When Ciocca’s family moved from New Jersey to Florida, his brother Christian, who has Down syndrome, struggled to stay in touch with his friends. So Ciocca applied his tech expertise to create a social network for people with disabilities and their families, dubbed youBelong.
As Ciocca built up this online community, he noticed that its users were exchanging tips and tricks for navigating life with a disability. “One topic that came up super frequently was managing finances, opening bank accounts and generally applying for disability,” he says.

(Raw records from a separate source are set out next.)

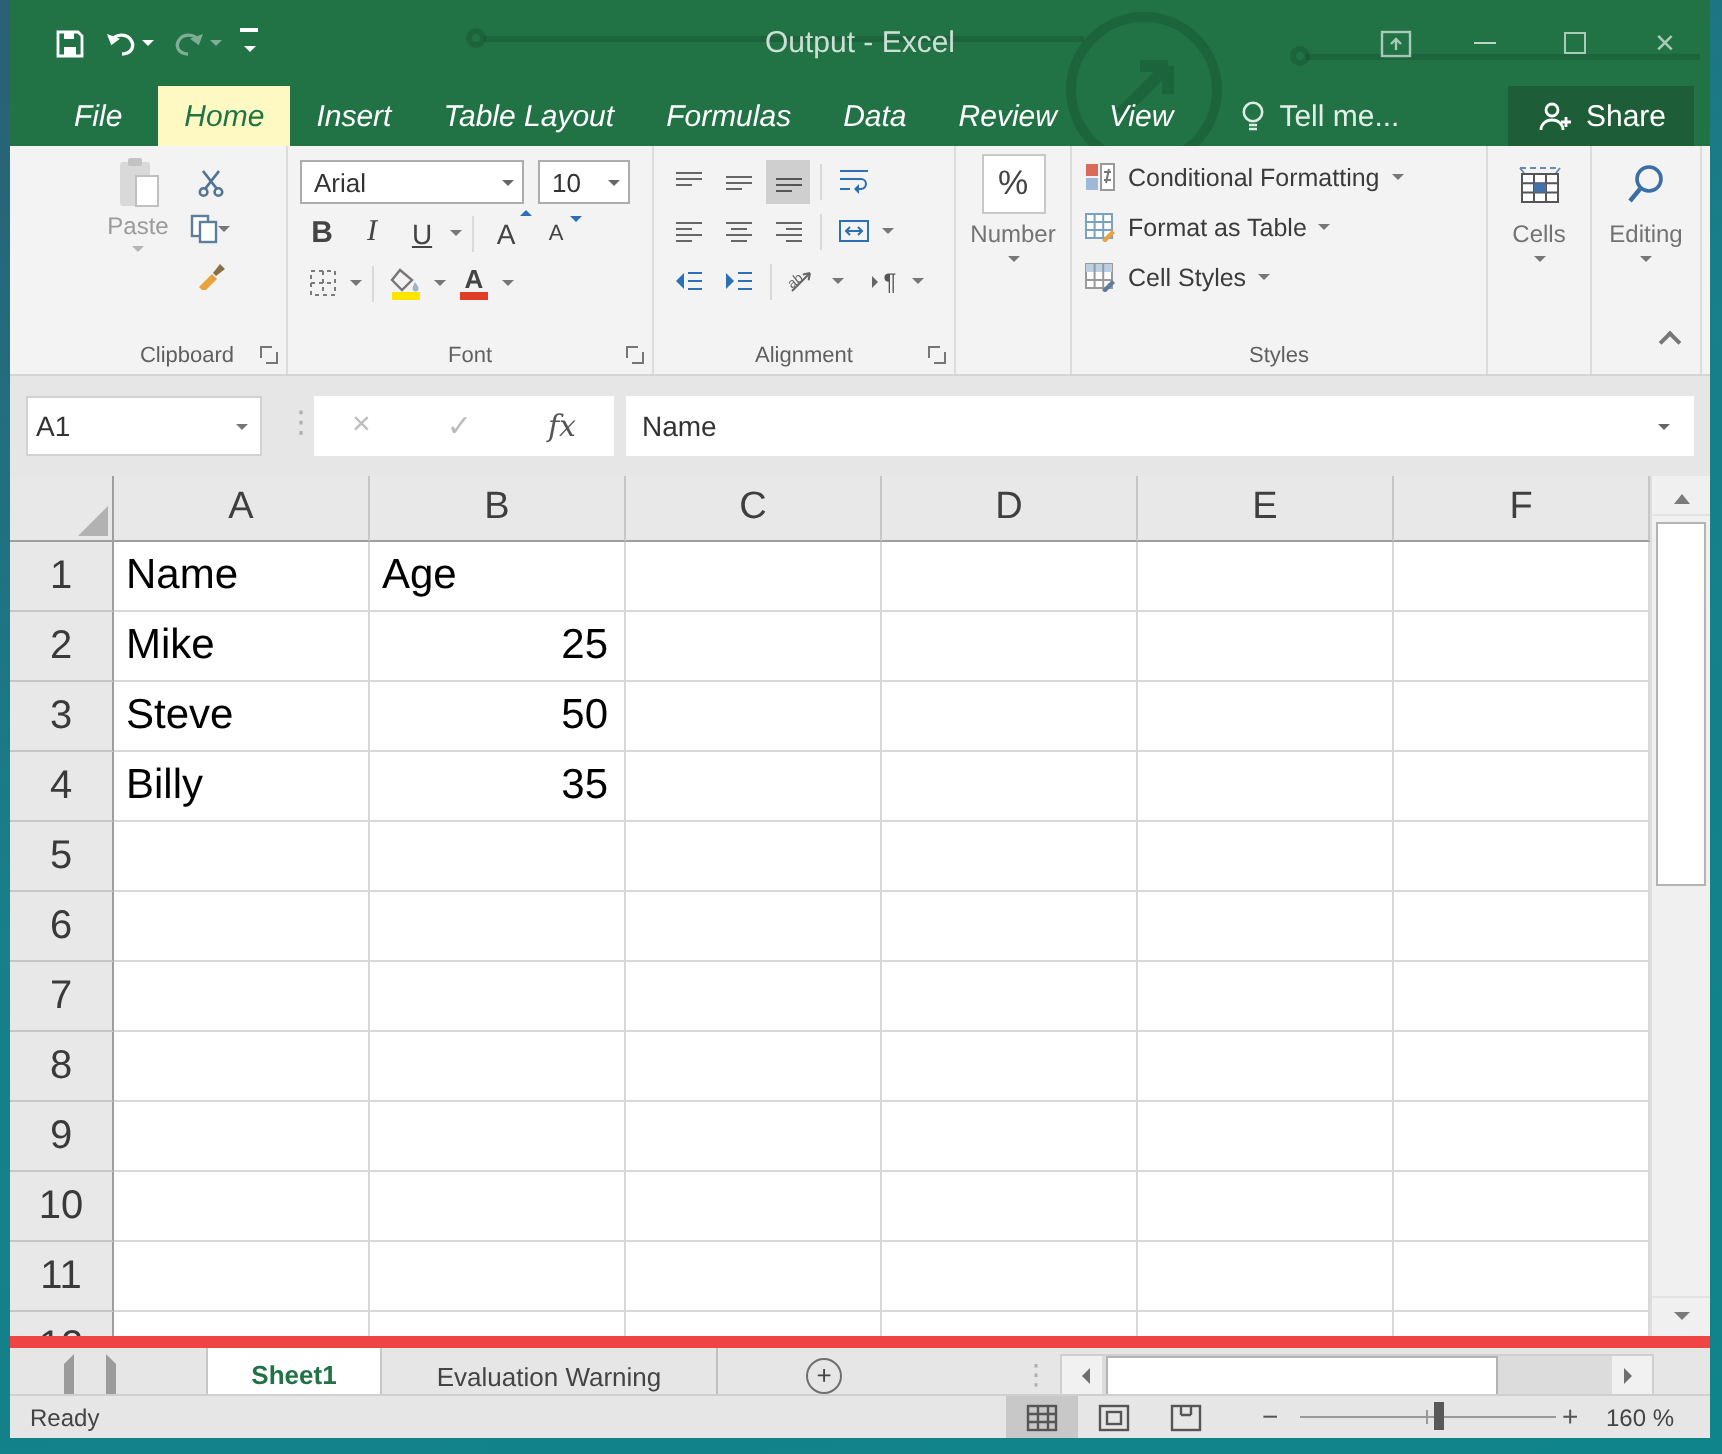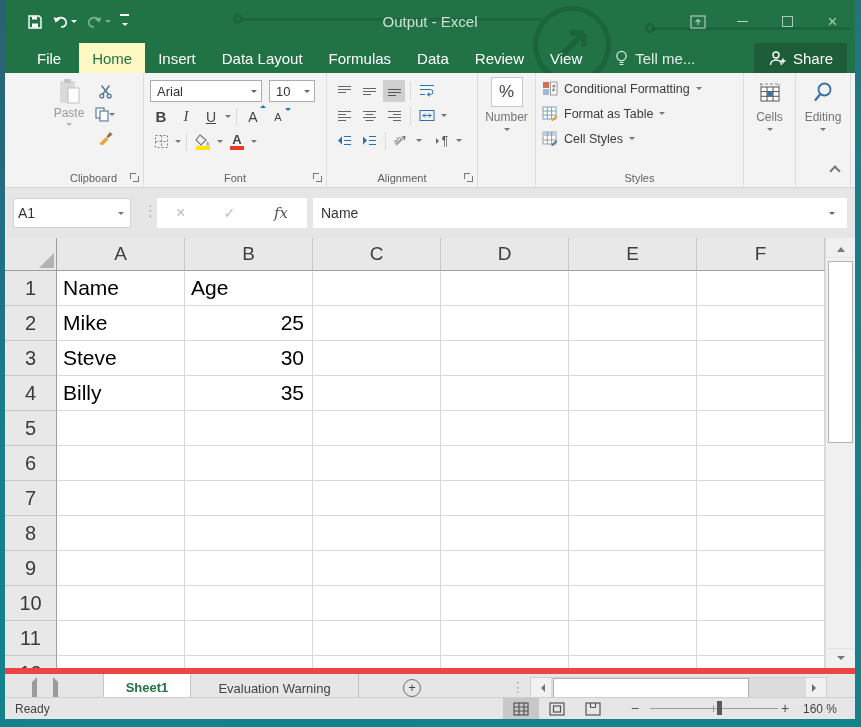--- a/index.html
+++ b/index.html
@@ -28,21 +28,21 @@
   .title { position:absolute; left:0; right:0; text-align:center; color:rgba(255,255,255,.78);
     font-size:15px; pointer-events:none; }
   .wincontrols { margin-left:auto; display:flex; height:100%; }
   .wincontrols .wbtn { width:45px; height:100%; display:flex; align-items:center; justify-content:center;
     color:rgba(255,255,255,.62); font-size:17px; cursor:pointer; }
   .max-box { width:11px; height:11px; border:1px solid rgba(255,255,255,.62); }
   .min-bar { width:11px; height:1px; background:rgba(255,255,255,.7); }
 
   
   .tabrow { position:relative; z-index:1; height:30px; display:flex; align-items:stretch; padding-left:14px; }
-  .rtab { color:#fff; font-size:15px; padding:0 13px; display:flex; align-items:center; cursor:pointer; }
+  .rtab { color:#fff; font-size:15px; padding:0 13px; display:flex; align-items:center; cursor:pointer;font-style:italic; }
   .rtab.file { padding:0 18px; }
   .rtab.active { background:#fef9c3; color:#217346; }
   .tellme { display:flex; align-items:center; gap:7px; color:rgba(255,255,255,.88); font-size:15px;
     padding:0 12px; margin-left:8px; cursor:pointer; }
   .share { margin-left:auto; margin-right:8px; background:#1d5e38; color:#fff; font-size:15px;
     display:flex; align-items:center; gap:7px; padding:0 14px; cursor:pointer; }
 
   
   .ribbon { height:115px; background:#f3f3f3; display:flex; border-bottom:1px solid #d5d5d5; flex:none; }
   .rgroup { border-right:1px solid #dcdcdc; display:flex; flex-direction:column; }
@@ -225,21 +225,21 @@
         <span class="wbtn">
             <span>×</span>
           </span>
       </div>
     </div>
 
     <div class="tabrow">
       <span class="rtab file">File</span>
       <span class="rtab active">Home</span>
       <span class="rtab">Insert</span>
-      <span class="rtab">Data Layout</span>
+      <span class="rtab">Table Layout</span>
       <span class="rtab">Formulas</span>
       <span class="rtab">Data</span>
       <span class="rtab">Review</span>
       <span class="rtab">View</span>
       <span class="tellme">
         <svg width="13" height="17" viewBox="0 0 13 17">
           <circle cx="6.5" cy="6" r="4.6" fill="none" stroke="rgba(255,255,255,.85)" stroke-width="1.3"></circle>
           <path d="M4.5 12.5h4 M4.5 14.5h4" stroke="rgba(255,255,255,.85)" stroke-width="1.2"></path>
         </svg>
         <span>Tell me...</span>
@@ -571,21 +571,21 @@
           <div class="gcell">Mike</div>
           <div class="gcell num">25</div>
           <div class="gcell"></div>
           <div class="gcell"></div>
           <div class="gcell"></div>
           <div class="gcell"></div>
         </div>
         <div class="grow">
           <div class="row-h">3</div>
           <div class="gcell">Steve</div>
-          <div class="gcell num">30</div>
+          <div class="gcell num">50</div>
           <div class="gcell"></div>
           <div class="gcell"></div>
           <div class="gcell"></div>
           <div class="gcell"></div>
         </div>
         <div class="grow">
           <div class="row-h">4</div>
           <div class="gcell">Billy</div>
           <div class="gcell num">35</div>
           <div class="gcell"></div>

That inspired Ciocca to launch Purple, a neobank built specifically for people with disabilities and their caregivers, a group with unique financial challenges that traditional financial institutions often overlook. For example, individuals receiving disability income cannot legally accumulate assets exceeding $2,000, except in a specially designated investment account. That puts many deposit products with high minimum balances out of reach. Ciocca’s own family dealt with this exact issue when a big bank wanted to close his brother’s account for not maintaining a high enough balance, he says.

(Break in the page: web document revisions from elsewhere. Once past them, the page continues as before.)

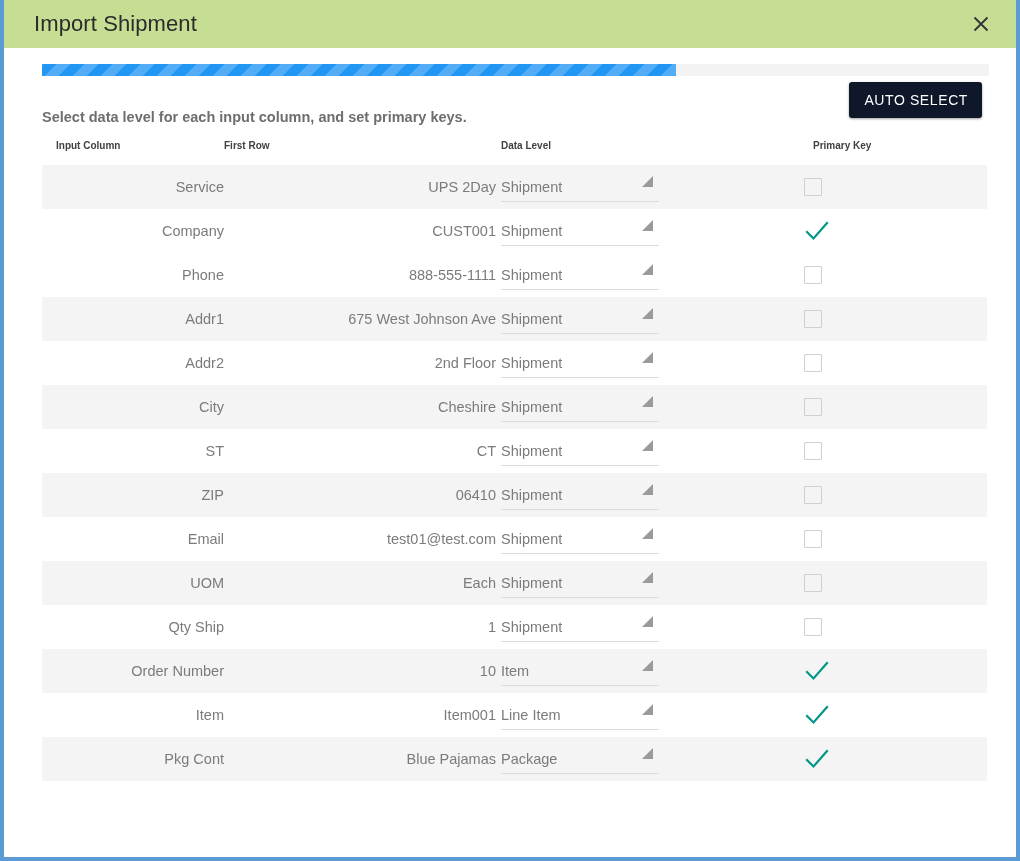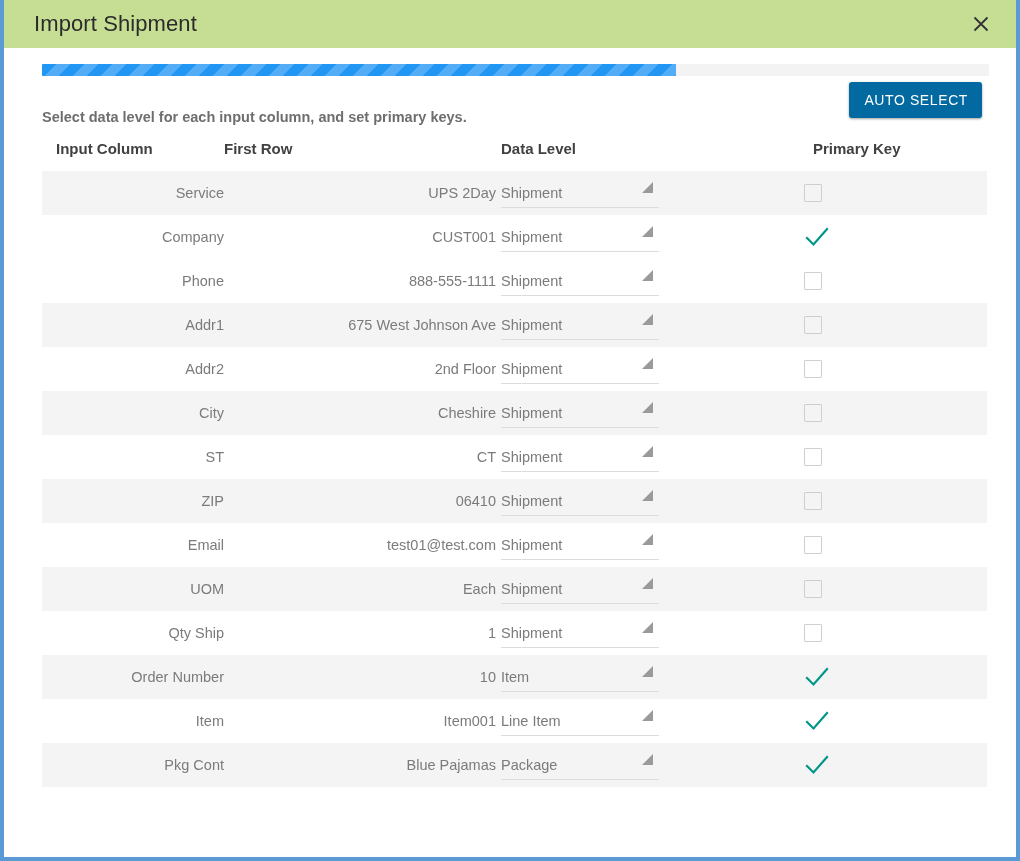--- a/index.html
+++ b/index.html
@@ -96,21 +96,21 @@
     font-size: 14.5px;
     color: #6e6e6e;
     position: relative;
     top: 9px;
     font-weight: bold;
   }
   #auto-select-button {
     position: absolute;
     right: 7px;
     top: 6px;
-    background: #0369a1;
+    background: #0f172a;
     color: #ffffff;
     border: 0;
     border-radius: 3px;
     font-family: "Liberation Sans", sans-serif;
     font-size: 14px;
     letter-spacing: .6px;
     padding: 10px 14px 10px 15px;
     cursor: pointer;
     box-shadow: 0 1px 3px rgba(0,0,0,.22), 0 1px 2px rgba(0,0,0,.18);
   }
@@ -122,21 +122,21 @@
     border-collapse: collapse;
     table-layout: fixed;
   }
   #mapping-table col.c-input   { width: 182px; }
   #mapping-table col.c-first   { width: 272px; }
   #mapping-table col.c-level   { width: 308px; }
   #mapping-table col.c-pk      { width: 183px; }
 
   #mapping-table thead th {
     text-align: left;
-    font-size: 15px;
+    font-size: 10px;
     color: #414141;
     font-weight: bold;
     padding: 0 0 14px 0;
     vertical-align: bottom;
   }
   #mapping-table thead th.h-input { padding-left: 14px; }
   #mapping-table thead th.h-first { padding-left: 0px; }
   #mapping-table thead th.h-level { padding-left: 5px; }
   #mapping-table thead th.h-pk    { padding-left: 9px; }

A bill before Congress could significantly expand the number of Americans eligible for those aforementioned investment accounts, by expanding access to the accounts based on when a person becomes disabled. Dubbed Achieving a Better Life Experience, or ABLE, the accounts allow people receiving disability income to save for certain qualified expenses without running afoul of the asset cap. At least 14 million people nationwide are currently eligible for ABLE accounts, but less than 1% of eligible Americans use them.
Bankers should pay attention. Just under 13% of Americans live with a disability, and their friends and family make up a meaningful proportion of the population. Addressing the specific financial challenges they must navigate is one way a bank can make a difference for an underserved population that often deals with poverty.
It’s a gap that Purple, still in its early stages, intends to directly address. Ciocca plans to soon launch a checking account and debit card tied to an ABLE account. Its banking products are issued by Wilmington, Delaware-based Bancorp Bank.
“For someone like my brother or anybody else,” Ciocca says, “they’re going to want that independence to spend and be included in society when they go out.”